> [Problem]
Would you print the data below exactly, leaving out every picture?

::: Exercise materials

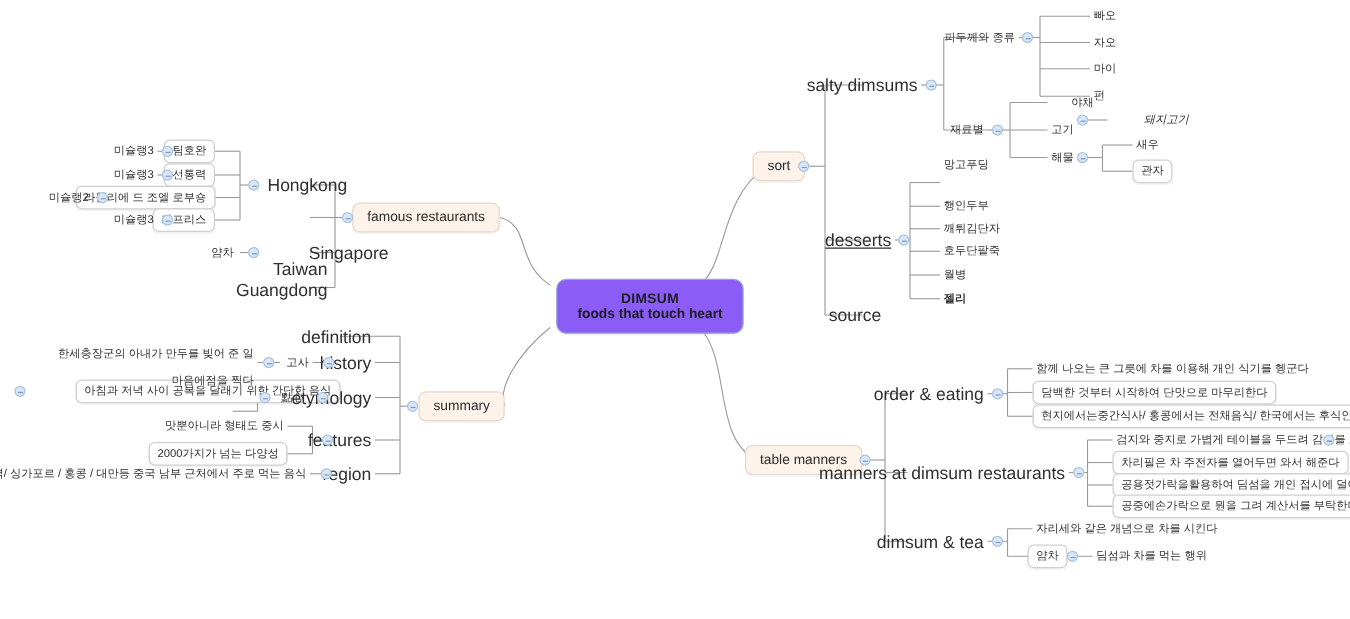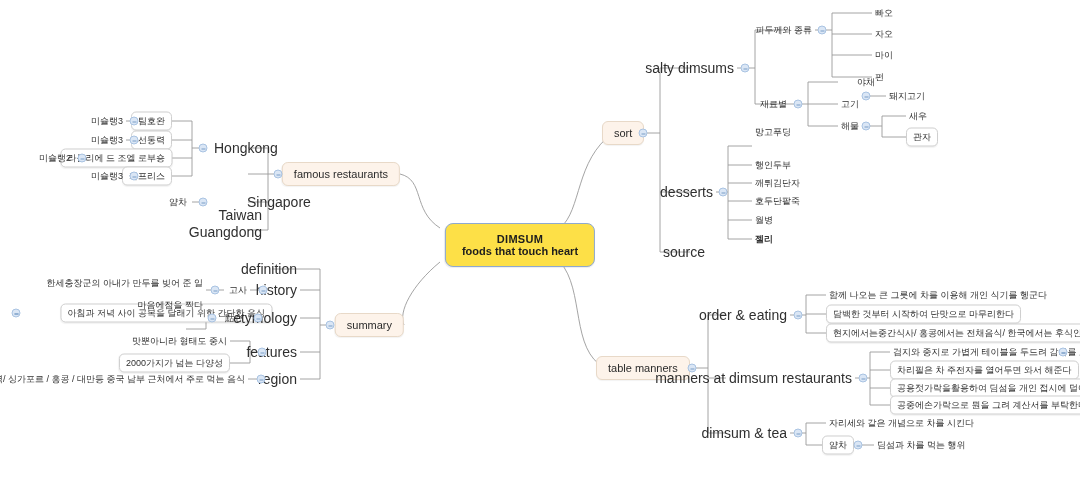--- a/index.html
+++ b/index.html
@@ -215,7 +215,7 @@
   <div class="tgl" style="left:866px;top:96px;">
       <i></i>
     </div>
-  <div class="lab ko" style="left:886px;top:96px;">돼지고기</div>
+  <div class="lab ko" style="left:912px;top:96px;font-style:italic;">돼지고기</div>
 
   <div class="lab ko" style="left:838px;top:126px;">해물</div>
   <div class="tgl" style="left:866px;top:126px;">

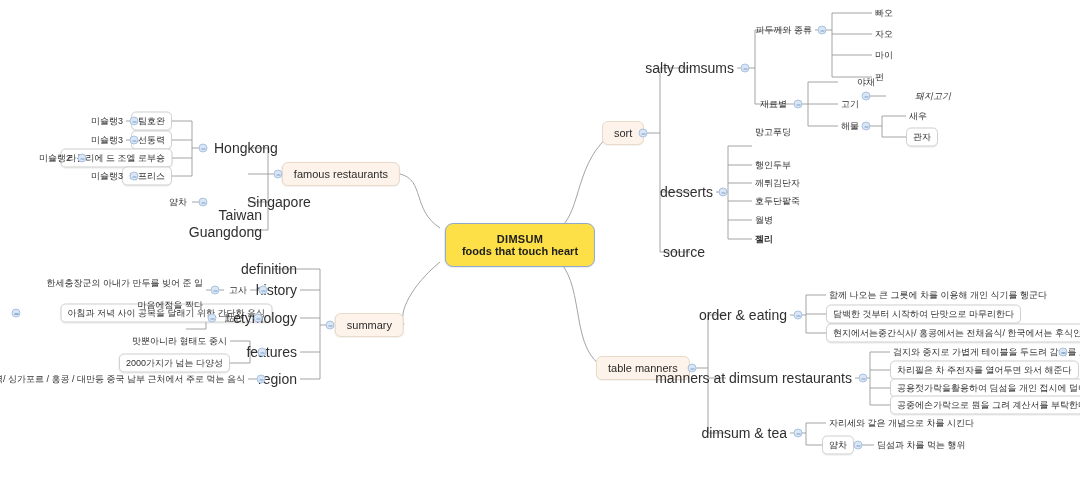--- a/index.html
+++ b/index.html
@@ -224,7 +224,7 @@
   <div class="lab ko" style="left:906px;top:116px;">새우</div>
   <div class="card" style="left:906px;top:137px;">관자</div>
 
-  <div class="lab l" style="left:716px;top:192px;">desserts</div>
+  <div class="lab l" style="left:716px;top:192px;text-decoration:underline;">desserts</div>
   <div class="tgl" style="left:723px;top:192px;">
       <i></i>
     </div>

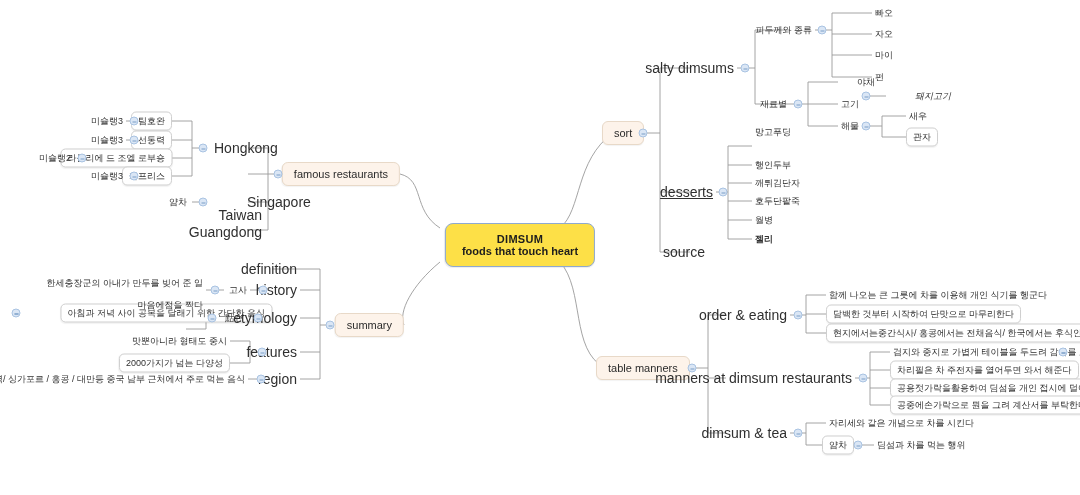--- a/index.html
+++ b/index.html
@@ -10,7 +10,7 @@
   
   .root{
     position:absolute;transform:translate(-50%,-50%);
-    background:#fde047;border:1px solid #8ea9cf;border-radius:8px;
+    background:#8b5cf6;border:1px solid #8ea9cf;border-radius:8px;
     padding:9px 16px;text-align:center;font-size:11px;font-weight:bold;color:#1d1d1d;
     box-shadow:0 1px 1px rgba(0,0,0,.07);
   }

::::::

> [Answer space]
--- a/index.html
+++ b/index.html
@@ -215,7 +215,7 @@
   <div class="tgl" style="left:866px;top:96px;">
       <i></i>
     </div>
-  <div class="lab ko" style="left:886px;top:96px;">돼지고기</div>
+  <div class="lab ko" style="left:912px;top:96px;font-style:italic;">돼지고기</div>
 
   <div class="lab ko" style="left:838px;top:126px;">해물</div>
   <div class="tgl" style="left:866px;top:126px;">

--- a/index.html
+++ b/index.html
@@ -224,7 +224,7 @@
   <div class="lab ko" style="left:906px;top:116px;">새우</div>
   <div class="card" style="left:906px;top:137px;">관자</div>
 
-  <div class="lab l" style="left:716px;top:192px;">desserts</div>
+  <div class="lab l" style="left:716px;top:192px;text-decoration:underline;">desserts</div>
   <div class="tgl" style="left:723px;top:192px;">
       <i></i>
     </div>

--- a/index.html
+++ b/index.html
@@ -10,7 +10,7 @@
   
   .root{
     position:absolute;transform:translate(-50%,-50%);
-    background:#fde047;border:1px solid #8ea9cf;border-radius:8px;
+    background:#8b5cf6;border:1px solid #8ea9cf;border-radius:8px;
     padding:9px 16px;text-align:center;font-size:11px;font-weight:bold;color:#1d1d1d;
     box-shadow:0 1px 1px rgba(0,0,0,.07);
   }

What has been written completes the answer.